In what started as a late attempt to catch-up with and emulate Apple’s retail concept, Microsoft began setting up a network of stores in 1997. These were designed to look just like its arch rival’s - similar in their use of sleek interiors and minimal aesthetics - and often located right next to each other. But the business outcomes for the two competitors have been anything but alike.


What made Apple’s retail stores tick is the product-heavy revenue segments - iPhone sales alone represent half of the company’s top line, with hardware making up over three-fourths of revenue. The stores are an essential channel for product discovery and have been rightly called temples of the brand, with their design and architecture mirroring the products within. With industry-leading standards for sales per unit area, Apple stores considerably influenced the electronics retail landscape, and many tech companies, including Microsoft, followed suit.

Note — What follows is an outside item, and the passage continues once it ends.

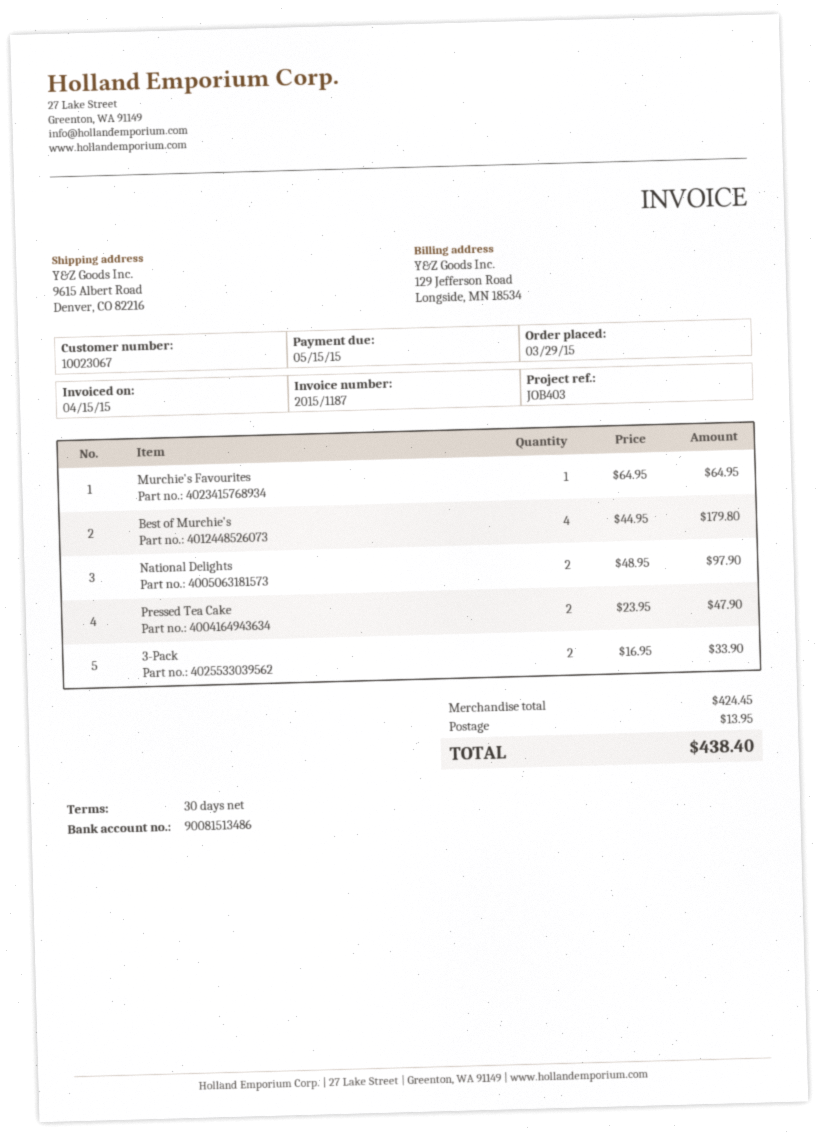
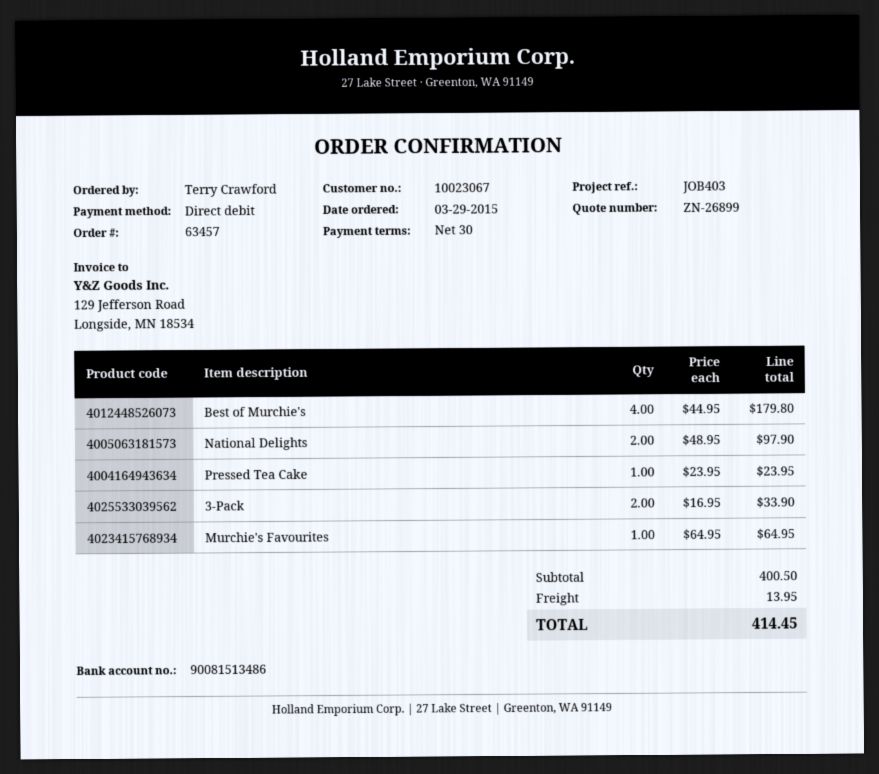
Pressed Tea Cake: 2 x 23.95 = 47.90 -> 1 x 23.95 = 23.95
subtotal: 424.45 -> 400.50
total: 438.40 -> 414.45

But for Microsoft, the Surface and Xbox (including content and services) lines represent just about 3% of revenues as per their last quarterly report. Cloud has been the fastest-growing segment, already making up over a third of the business and growing 27% YoY. Surface, on the other hand, has been the laggard, growing at just 1% while having the highest cost of revenue and possibly being the biggest contributor to the $1.6 billion worth of inventories sitting on the firm’s balance sheet. So even though Microsoft’s decision comes with a $450 million pre-tax charge, it is certainly better late than never.


Are physical retail stores here to stay?


As with anything, the answer is - it depends. But a more important question is - where should your customers meet your products? For any kind of aspirational goods or those that we personally identify with, physical experience stores will be the way to go. These are goods like phones, fashion, cars, and furniture - objects that are an extension of our personality. Even as e-commerce catches up quickly, the natural tendency to see and feel these things in person is likely to stay, especially for big-ticket purchases (see BBK electronics: offline sales make up 65% of smartphone sales in India).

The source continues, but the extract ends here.